О власти (Ницше) - страница 363

Эта противоречивость дионисийского и аполлоновского начал в греческой душе – одна из величайших загадок, которая так притягивала меня в греческой сущности. По сути, ничто иное меня и не занимало, кроме желания разгадать, почему из дионисийской подосновы должен был возникнуть именно греческий аполлонизм: зачем дионисийскому греку понадобилось стать аполлоническим, то есть сломить свою волю к неимоверному, множественному, неизвестному, отвратительному – в угоду воле к мере, простоте, к подчиненности правилу и понятию.
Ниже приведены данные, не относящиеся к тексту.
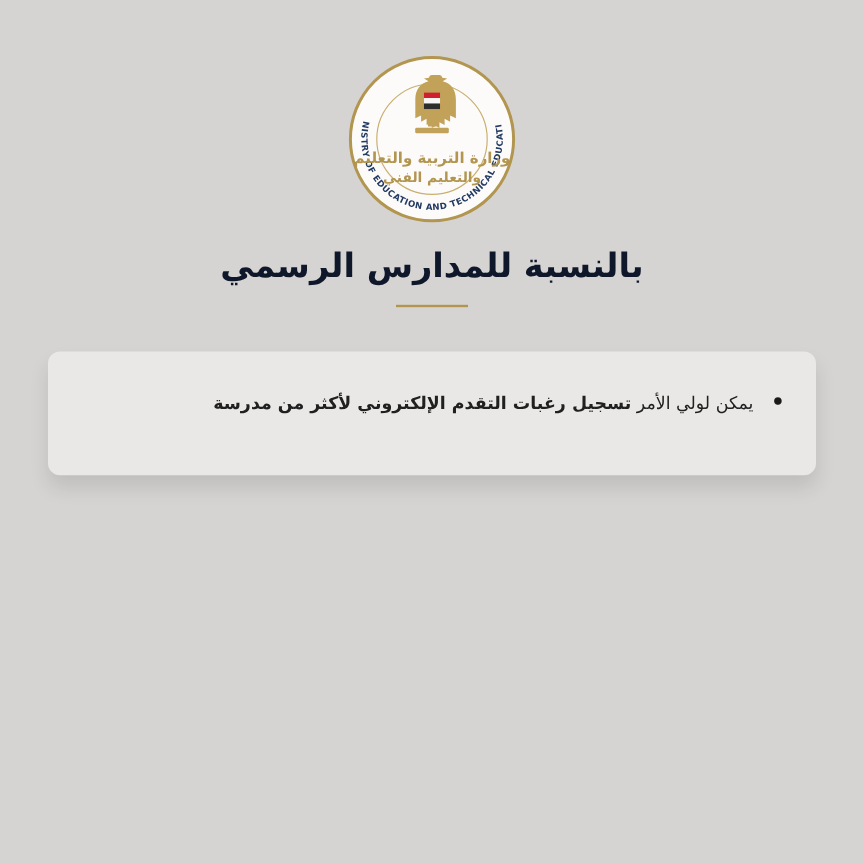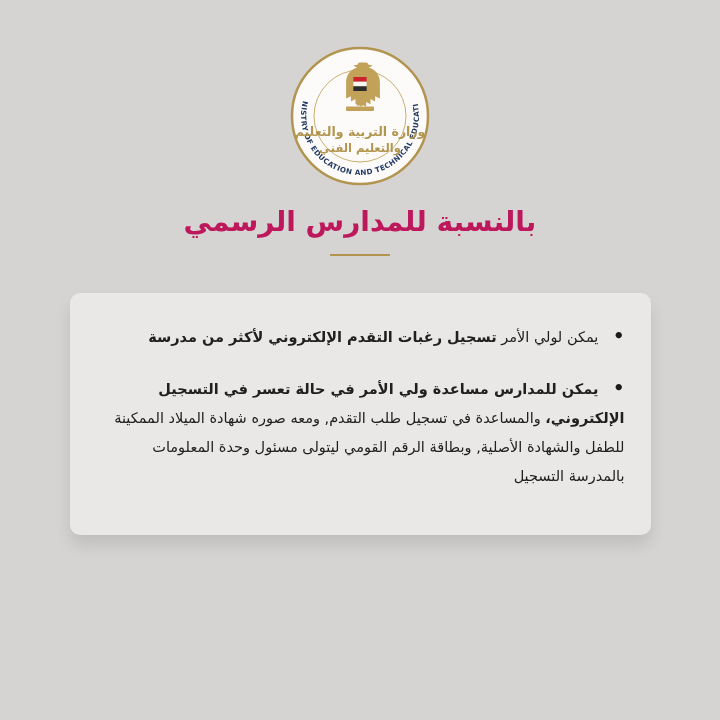"بالنسبة للمدارس الرسمي" .page-title { color: #be185d -> #0f172a }
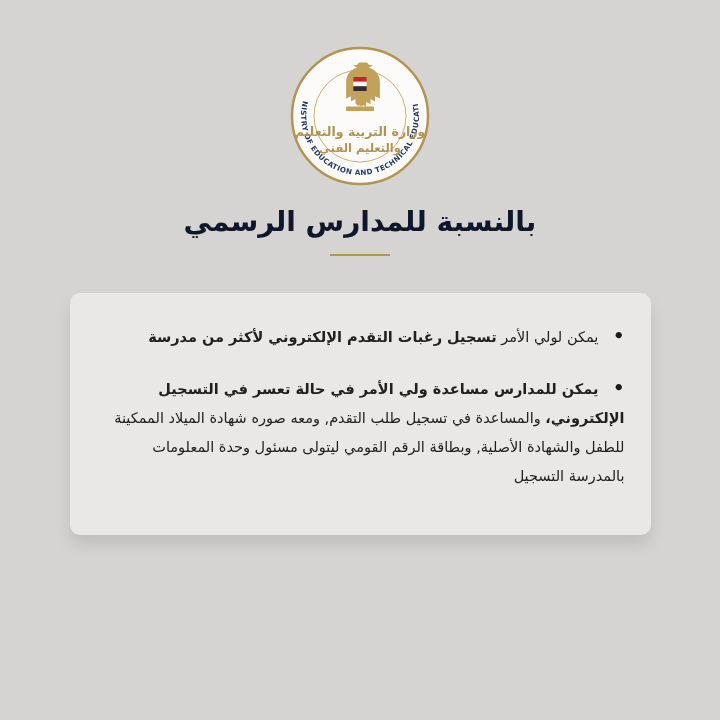"يمكن لولي الأمر تسجيل رغبات" .card { width: 581px -> 640px }
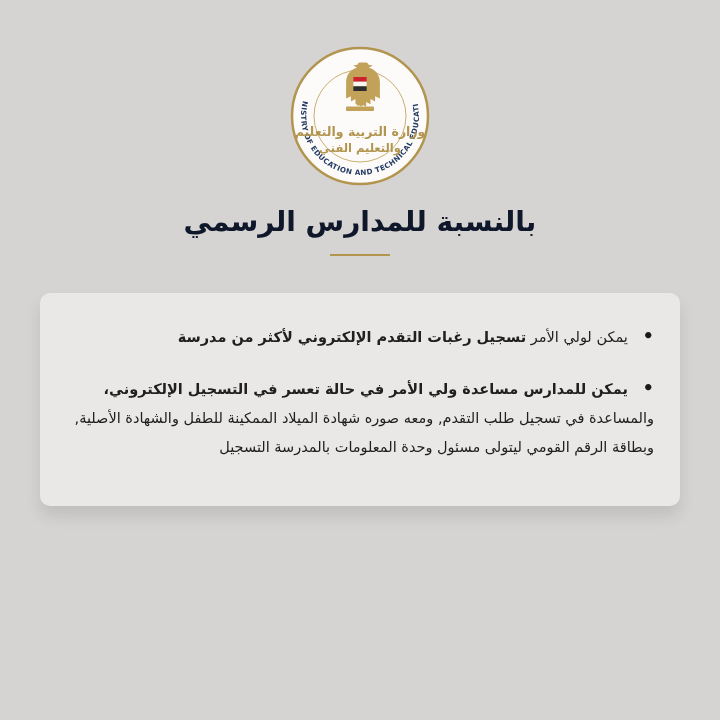"يمكن للمدارس مساعدة ولي الأمر" div.list-item { html: <div> <span>يمكن للمدارس مساعدة ولي الأمر في حالة تعسر في التسجيل الإلكتروني،</span><span> والمساعدة في تسجيل طلب التقدم, ومعه صوره شهادة الميلاد الممكينة للطفل والشهادة الأصلية, وبطاقة الرقم القومي ليتولى مسئول وحدة المعلومات بالمدرسة التسجيل</span> </div> -> none }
Ибо безмерность, пустыня, азиатчина лежит в основе его; отвага грека – в его борьбе со своим азиатством: красота ему не дарована – в той же степени, как не дарована и логика, и естественность обычая – она покорена, завоевана борьбой и волей, – она его победа…

1051. Высших и светлейших человеческих радостей, в которых все сущее празднует свое преображение, снискивают, как и положено, только наиредчайшие и самые счастливо одаренные натуры, но и они – лишь после того, как и сами они, и предки их прожили в устремлении к этой цели долгую подготовительную жизнь, об этой цели даже не ведая. Только тогда в Одном человеке, в телесном существе его уживаются бьющее через край изобилие самых разнообразных сил и вместе с тем сметливая власть «свободной воли» и хозяйского повеления; ум его тогда столь же привычно и по-домашнему обитает в его чувствах, как чувства – в уме; и все, что только ни разыгрывается и в одном, и в другом неминуемо высвобождает чрезвычайно изысканную игру и счастье. А также и наоборот! – при мысли о таких взаимопереходах стоит при возможности вспомнить Хафиза; даже Гёте, сколь ни в ослабленном отражении, дает этот процесс почувствовать. Вполне вероятно, что у таких совершенных и счастливо одаренных людей даже самые чувственные проявления преображаются, высветляются столь же бурным упоением высочайшей духовности; они ощущают в себе нечто вроде обожествления тела, и ничто так не чуждо им, как аскетическая философия, исповедующая принцип «бог есть дух»; при этом со всей ясностью обнаруживается, что аскет – это «неудавшийся человек», который одобряет в себе лишь какую-то часть свою, притом именно часть осудительную, приговаривающую, – и ее-то и именует «Богом». С этой вершины радости, где человек целиком и полностью ощущает себя обожествленной формой и самооправданием природы, – и вниз до радости здоровых крестьян и здоровых полулюдей-полуживотных: вот всю эту неимоверно длинную световую и цветовую лесенку счастья грек называл, – не без благодарного содрогания человека, посвященного в тайну, не без крайней осторожности и богобоязненного молчания, – божественным именем: Дионис. – Что знают все нынешние современные люди, эти дети ущербной, множественной, больной и чудаковатой матери, о всеохватности греческого счастья, что могут они об этом знать! А уж рабам «современных идей» – им-то и подавно откуда взять право на дионисийскую праздничность!